Psychological Incapacity

Article 36 contemplates incapacity or inability to take cognizance of and to assume basic marital obligations and not merely difficulty, refusal, or neglect in the performance of marital obligations or ill will. This incapacity consists of the following: (a) a true inability to commit oneself to the essentials of marriage; (b) this inability to commit oneself must refer to the essential obligations of marriage: the conjugal act, the community of life and love, the rendering of mutual help, the procreation and education of offspring; and (c) the inability must be tantamount to a psychological abnormality. It is not enough to prove that a spouse failed to meet his responsibility and duty as a married person; it is essential that he must be shown to be incapable of doing so due to some psychological illness.

 

That respondent, according to petitioner, “lack[ed] effective sense of rational judgment and responsibility" does not mean he is incapable to meet his marital obligations. His refusal to help care for the children, his neglect for his business ventures, and his alleged unbearable jealousy may indicate some emotional turmoil or mental difficulty, but none have been shown to amount to a psychological abnormality.
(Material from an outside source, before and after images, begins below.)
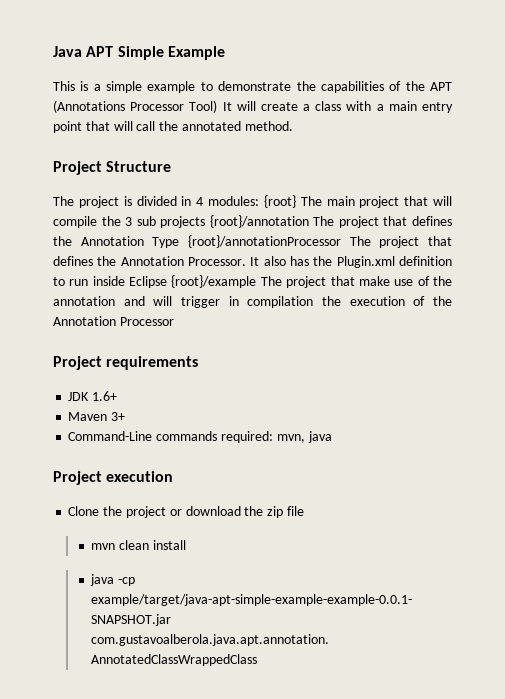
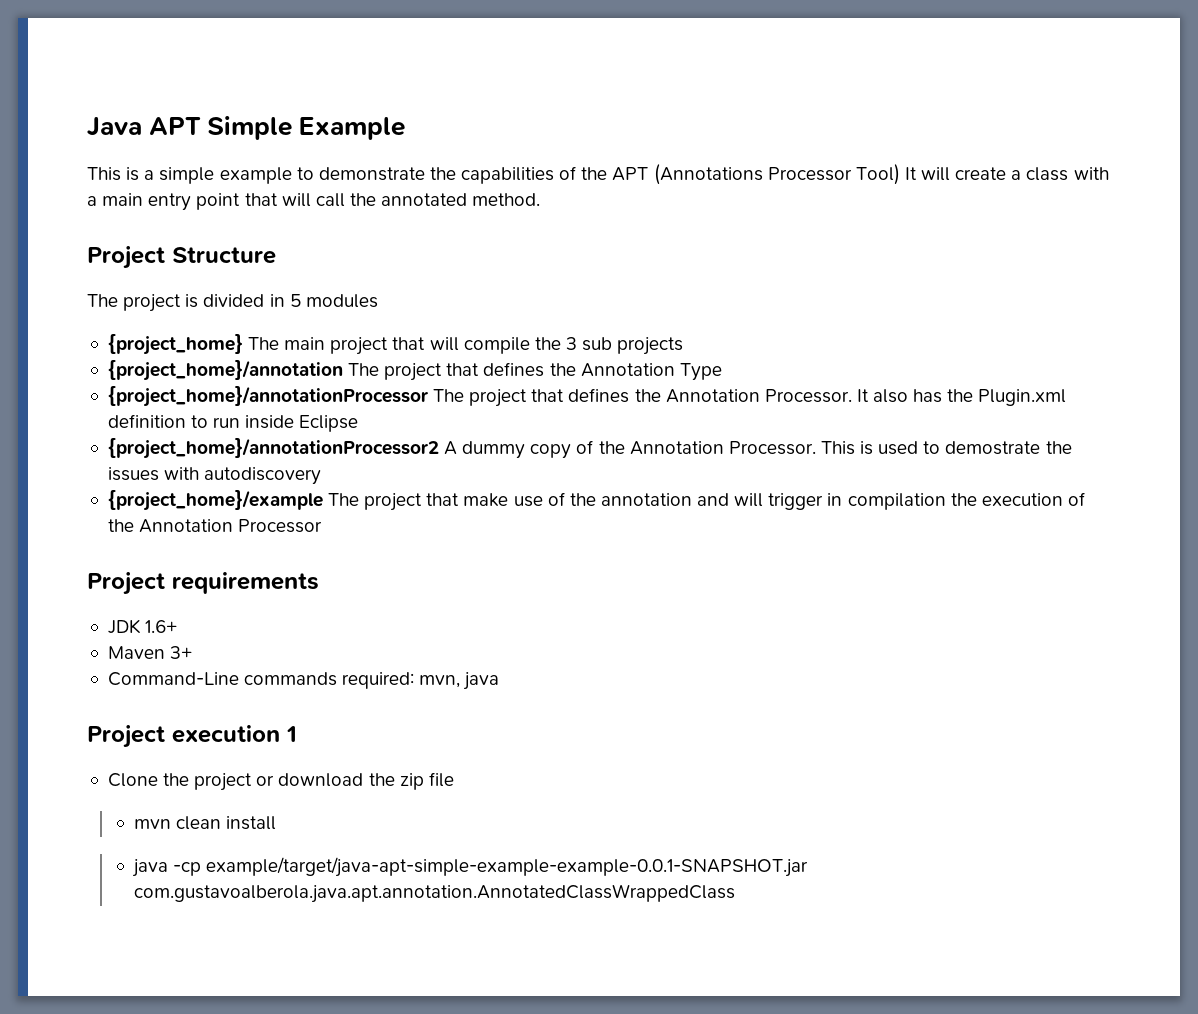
[196,195,296,208] 4 modules: {root} -> [289,294,378,308] [107,334,243,355] 5 modules // {project_home}
[209,215,309,228] {root}/annotation -> [107,360,343,381] // {project_home}/annotation
[188,235,341,248] {root}/annotationProcessor -> [107,386,428,407] // {project_home}/annotationProcessor
[171,275,257,288] {root}/example -> [107,438,1072,459] [107,467,322,485] [107,490,323,511] // {project_home}/annotationProcessor2 A dummy copy of the Annotation Processor. This is used to demostrate the issues with autodiscovery // {project_home}/example
(174, 476) none -> [286,726,297,742] 1

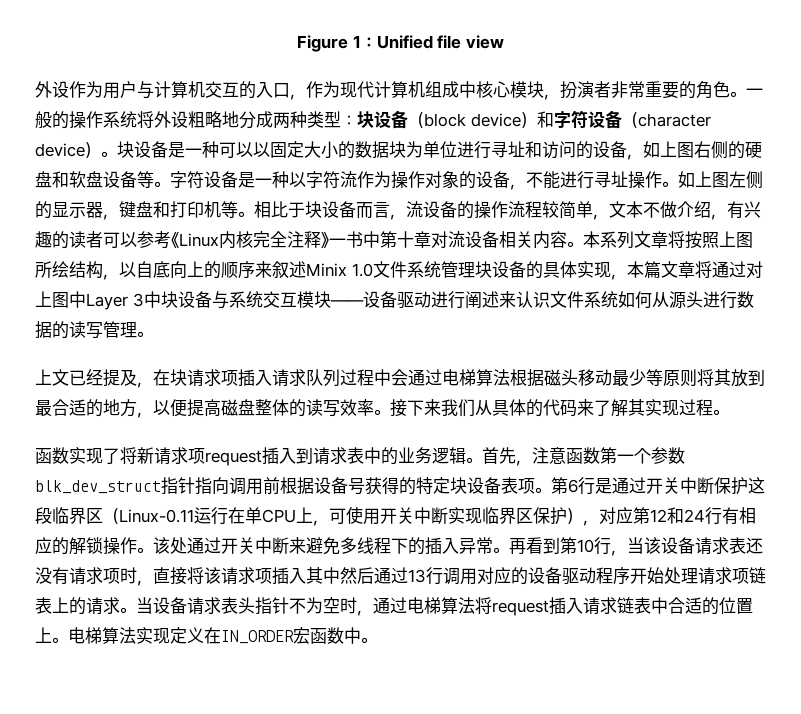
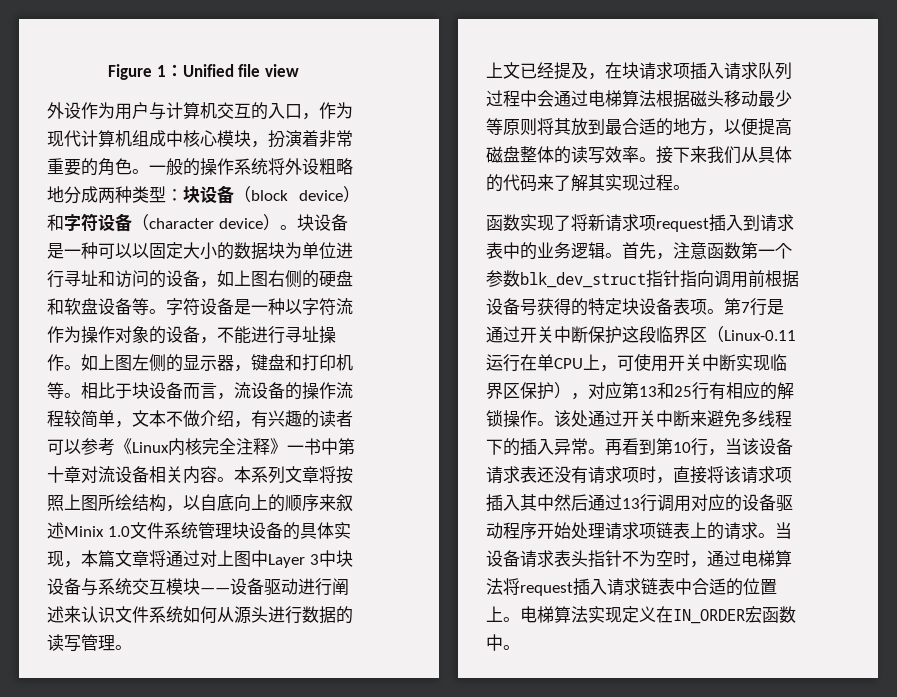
[594,81,611,98] 者 -> [302,130,319,147] 着
[568,479,578,493] 6 -> [741,302,750,313] 7
[650,507,705,524] 12和24 -> [639,382,692,399] 13和25

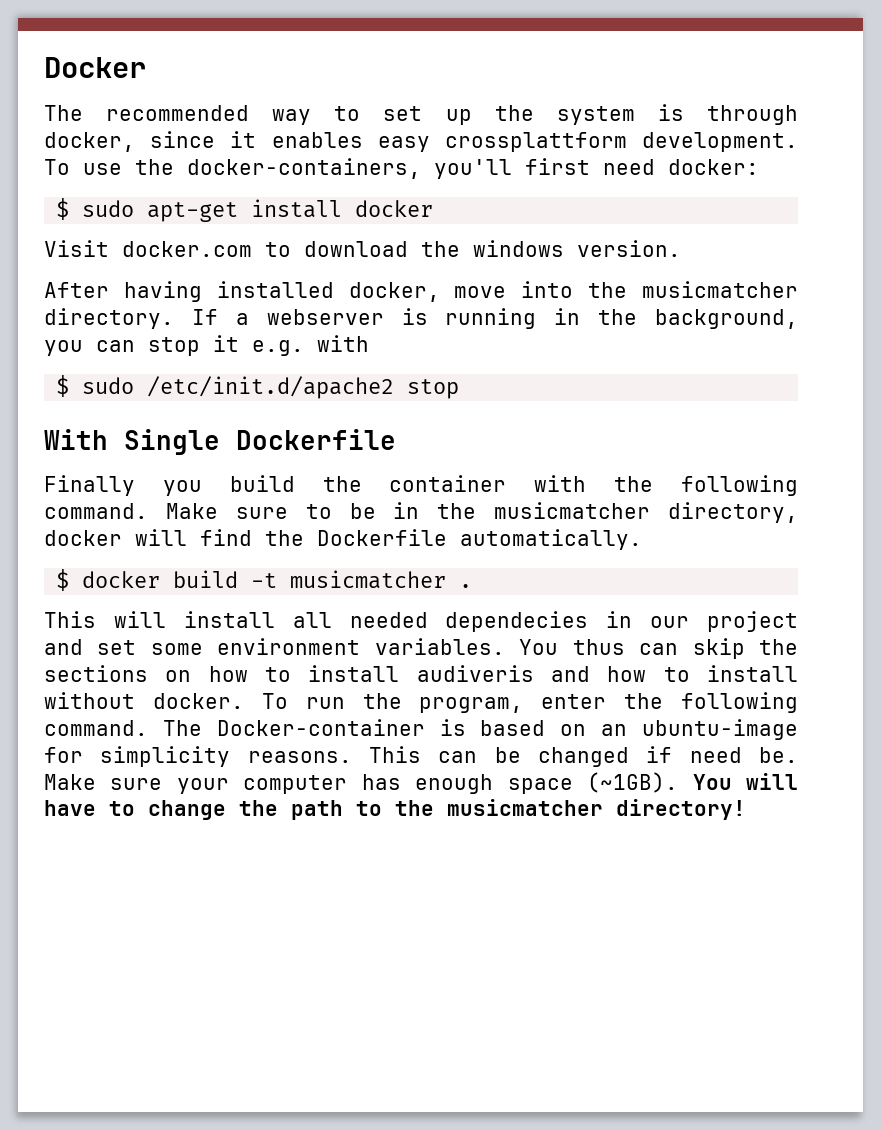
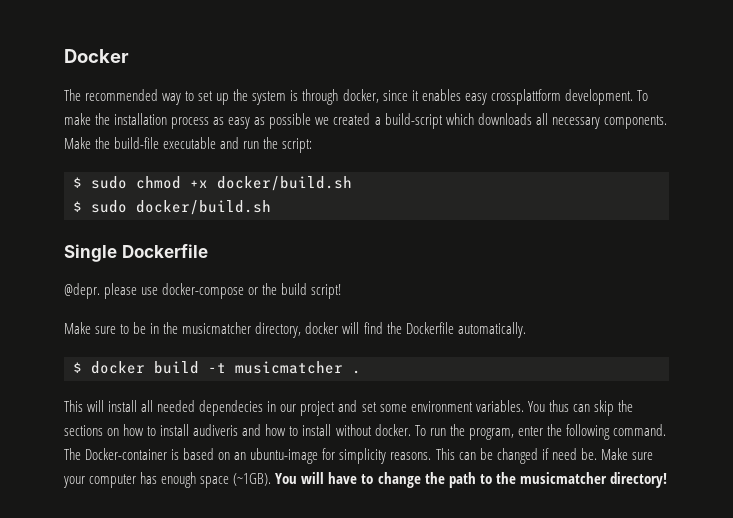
[83,158,759,179] [56,198,434,222] [44,240,681,257] [44,281,798,302] [44,308,798,329] [44,335,369,356] [56,375,460,399] [44,429,108,450] use the docker-containers, you'll first need docker: // $ sudo apt-get install docker // Visit docker.com to download the windows version. // After having installed docker, move into the musicmatcher directory. If a webserver is running in the background, you can stop it e.g. with // $ sudo /etc/init.d/apache2 stop // With -> [64,113,667,129] [64,137,313,153] [73,176,352,191] [73,200,271,215] make the installation process as easy as possible we created a build-script which downloads all necessary components. Make the build-file executable and run the script: // $ sudo chmod +x docker/build.sh // $ sudo docker/build.sh //
[44,475,798,496] [44,503,148,519] Finally you build the container with the following command. -> [64,283,342,299] @depr. please use docker-compose or the build script! //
Moreover, even assuming that respondent’s faults amount to psychological incapacity, it has not been established that the same existed at the time of the celebration of the marriage.

 

Furthermore, as found by both RTC and CA, respondent never committed infidelity or physically abused petitioner or their children. In fact, considering that the children lived with both parents, it is safe to assume that both made an impact in the children’s upbringing. Still, the parties were able to raise three children into adulthood “without any major parenting problems," and such fact could hardly support a proposition that the parties’ marriage is a nullity.